Наевшись «рыжиков», я шел в соседнюю комнату, где спали мать и сестра. Забирался к матери под одеяло. Она сонно и ласково прижимала меня к себе, но мне не спалось. Я вылезал тихонько и шел к сестре Фелицате.

Мне хотелось ее разбудить. Я начинал ее теребить за нос, за ухо или, захватив у нее на голове длинный волос, тянул потихоньку. Волос рвался или выдергивался. Сестра царапала голову в том месте, где был вырван волос. Меня забавляло. Но она вдруг просыпалась и вышвыривала меня.

— Надоедный!

Я уходил к матери. Она снова, обняв меня, окутывала стеганым одеялом и сонно шептала:

— Убродилось ли мое дитятко?… Спи-ка, давай!

И я сладко засыпал, прижавшись к груди матери. А когда просыпался, то ее возле меня уже не было. Мать стряпала, постукивая в кухне ухватами и горшками. Иногда позвякивала на шестке сковородкой. Я знал, что скоро она войдет, приоткроет одеяло и ласково скажет:

— Олешунька, лепешек хочешь? Вставай скорей!

Я, радостный, бежал в кухню и садился за стол, зная, что нас с Ленькой ожидают масленая поджаренная лепешка и чашка молока.

Но молоко мы видели только в мясоед.
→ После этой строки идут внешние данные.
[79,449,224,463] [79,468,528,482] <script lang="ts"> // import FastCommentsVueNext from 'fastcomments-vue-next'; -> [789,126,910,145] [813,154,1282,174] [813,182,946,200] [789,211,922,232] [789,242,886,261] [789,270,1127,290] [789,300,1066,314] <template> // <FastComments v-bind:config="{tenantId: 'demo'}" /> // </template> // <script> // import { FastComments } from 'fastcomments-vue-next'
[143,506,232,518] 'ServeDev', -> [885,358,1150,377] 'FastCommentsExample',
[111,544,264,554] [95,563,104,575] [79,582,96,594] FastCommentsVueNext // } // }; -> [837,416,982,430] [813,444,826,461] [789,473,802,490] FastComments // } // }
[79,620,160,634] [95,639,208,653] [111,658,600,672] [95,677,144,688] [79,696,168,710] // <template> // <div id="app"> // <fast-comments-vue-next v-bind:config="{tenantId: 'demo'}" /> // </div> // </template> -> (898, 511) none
Как только наступал пост, мать молока не давала.

— В пост молоко есть грешно, — говорила она, — бог за это камешком побьет.

А отец говорил, что молоко улетело и прилетит только на рождество. Я представлял себе, как у крынки с молоком выросли крылья и она улетает от нас к краю земли.

Мы с нетерпением ждали рождества и часто спрашивали отца:

— А молоко, тятенька, где сейчас?

— Молоко? — серьезно переспрашивал отец и, подумав, отвечал: — На покосе, — и успокаивающе пояснял: — Скоро рождество, значит молоко теперь уже подвигается близко. В пост, перед рождеством» мы с Ленькой не дрались, а усиленно учились славить. Спевки наши были на полатях.